As Illinois Brick and other U.S. cases recognize, indirect purchaser classes typically raise the “pass-on” problem: in order for the alleged conspirators to be liable to indirect purchasers, the indirect purchasers must establish that some or all of the price increase caused by the conspiracy was passed on through the chain of distribution by intermediate purchasers to the indirect purchasers in the proposed class. Since proof of loss is a necessary element of establishing liability, if liability is to be certified as a common issue, there must be some way of proving loss on a class-wide basis.

Chadha makes it clear that future class action plaintiffs must lead economic evidence showing how they intend to prove loss (and thus liability) on a class-wide basis. Feldman J.A. spoke approvingly of the use of both economic theory and empirical studies into the behaviour of prices in the industry in the Linerboard case. Feldman J.A. also said that statistical evidence might be admissible to establish loss on a class-wide basis.[16]

Plaintiffs proposing to certify a consumer class will now need to present extensive expert evidence dealing with the pass-on problem as part of their certification material. They will need to show that they can prove at trial on a class-wide basis that the alleged price increase was passed on to each member of the class.

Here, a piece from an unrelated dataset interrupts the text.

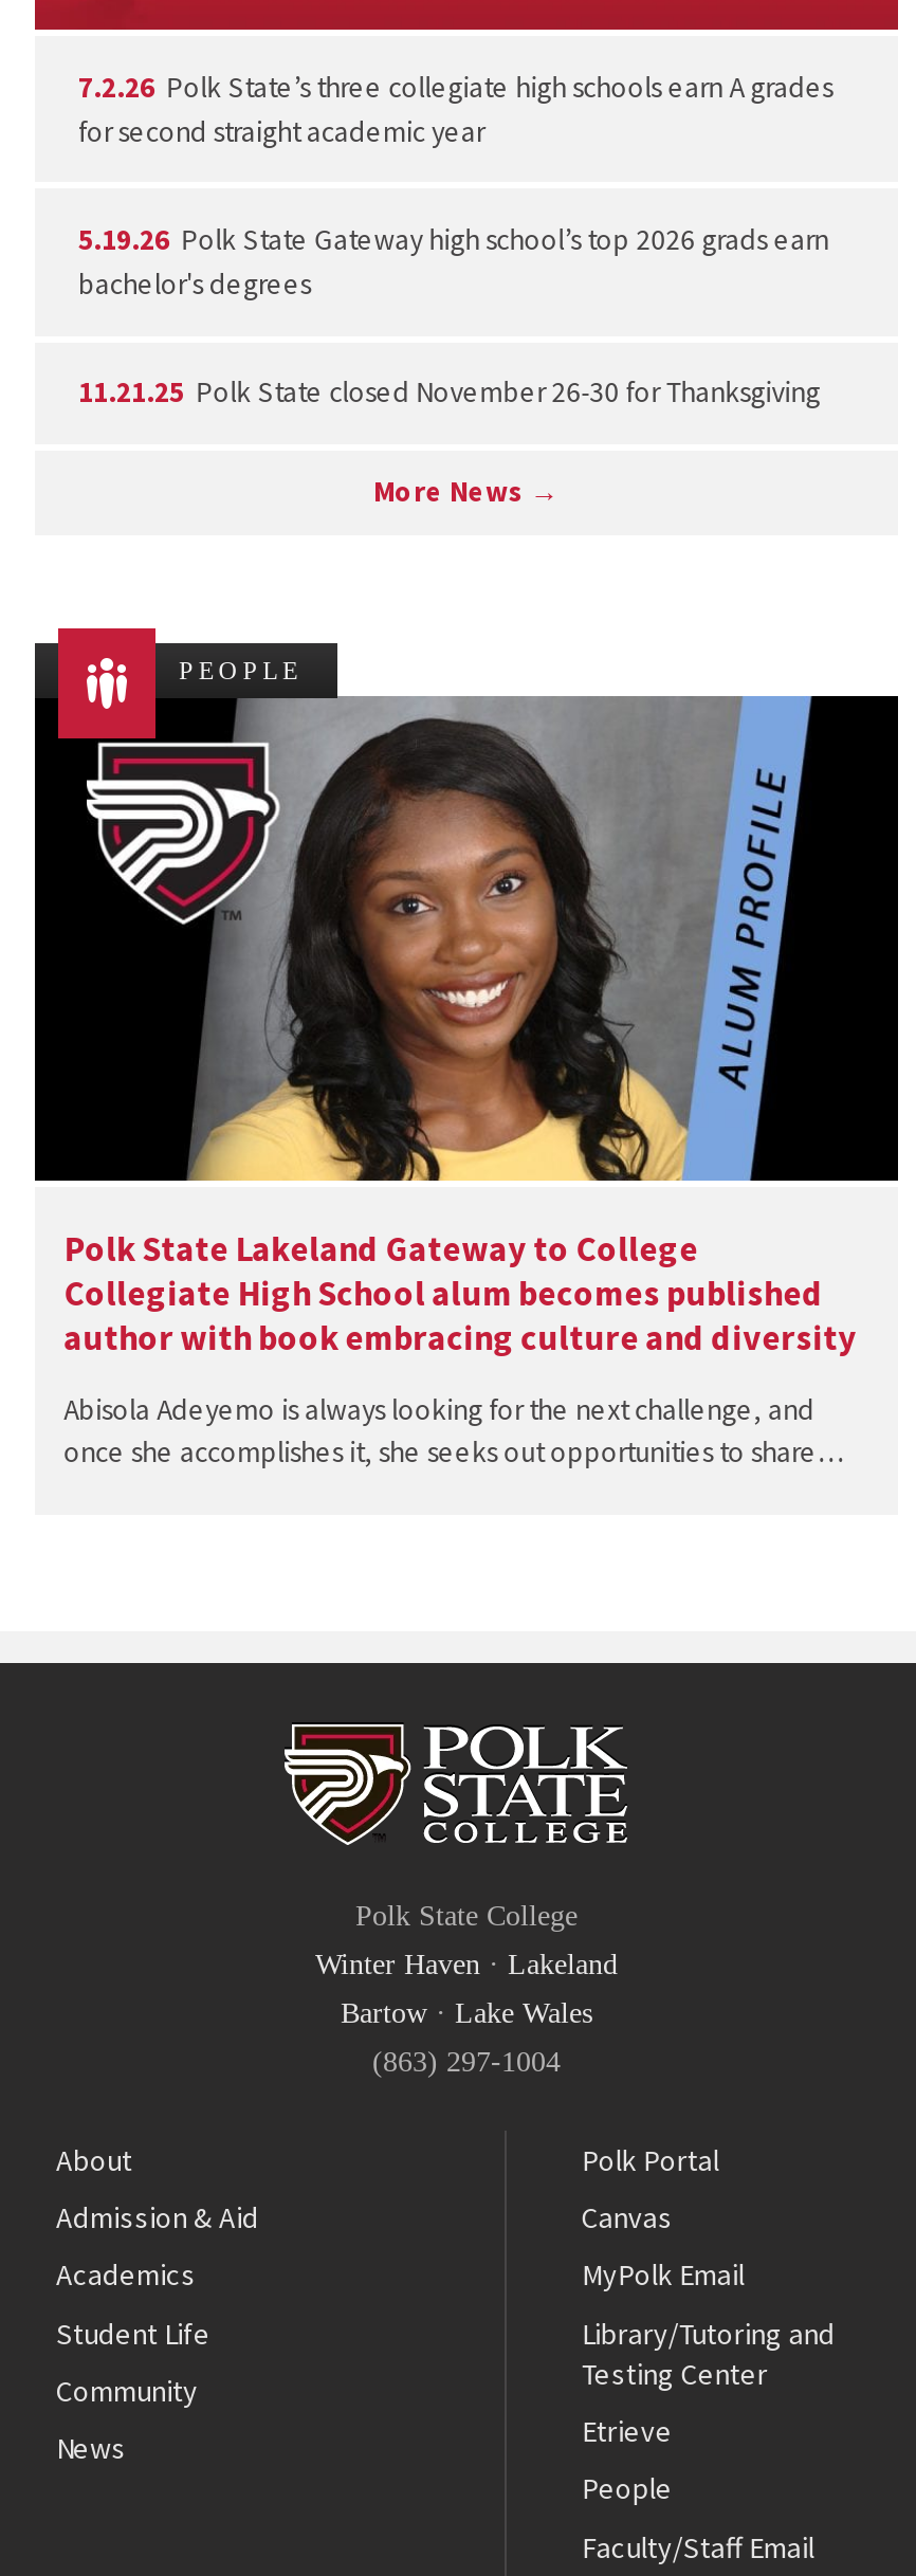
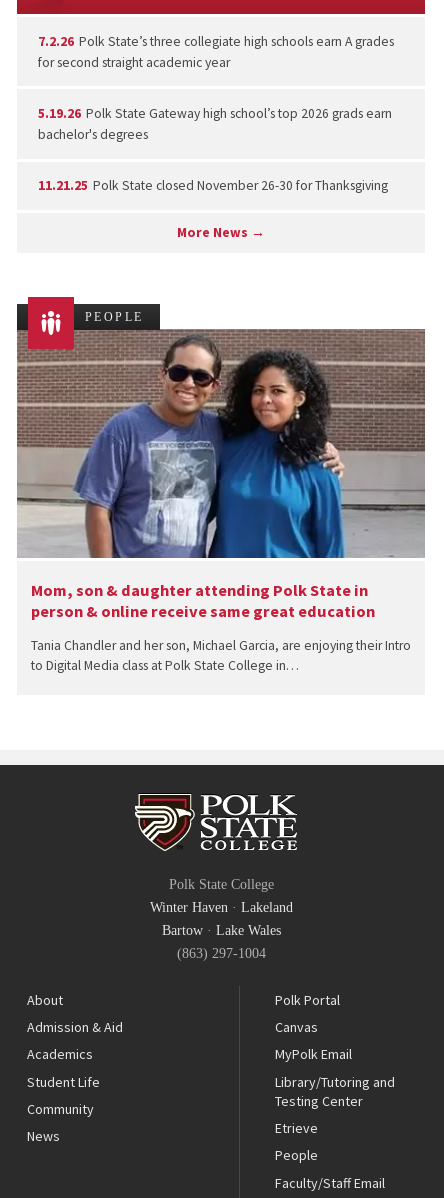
[33,694,900,1359] [image] | Polk State Lakeland Gateway to College | Collegiate High School alum becomes published | author with book embracing culture and diversity -> [16,328,426,621] [image] | Mom, son & daughter attending Polk State in | person & online receive same great education
[64,1392,844,1470] Abisola Adeyemo is always looking for the next challenge, and | once she accomplishes it, she seeks out opportunities to share… -> [31,637,411,674] Tania Chandler and her son, Michael Garcia, are enjoying their Intro | to Digital Media class at Polk State College in…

Defendants will also want to lead economic evidence to show how pass on presents intractable problems of proof in any given case. In Chadha, the defendants led evidence, including expert economic evidence, discussing the structure of the market for iron oxide pigments, its use in construction materials, the nature of the demand for iron oxide pigments, and the distribution chain for iron oxide pigments. The defendants’ economic expert concluded that it would have been difficult for participants in the distribution chain to pass on any price increase in its entirety, and highlighted the difficulties of proving pass on. The defendants also produced a chart showing the multi-level distribution chain for iron oxide pigments, which the court seems to have found quite compelling (the Divisional Court reproduced it as an appendix to its reasons).

2. Keep it simple

The second implication of Chadha is for the kinds of cases that are likely to be certified in the future. A comparison of the facts of Chadha and Linerboard illustrates this.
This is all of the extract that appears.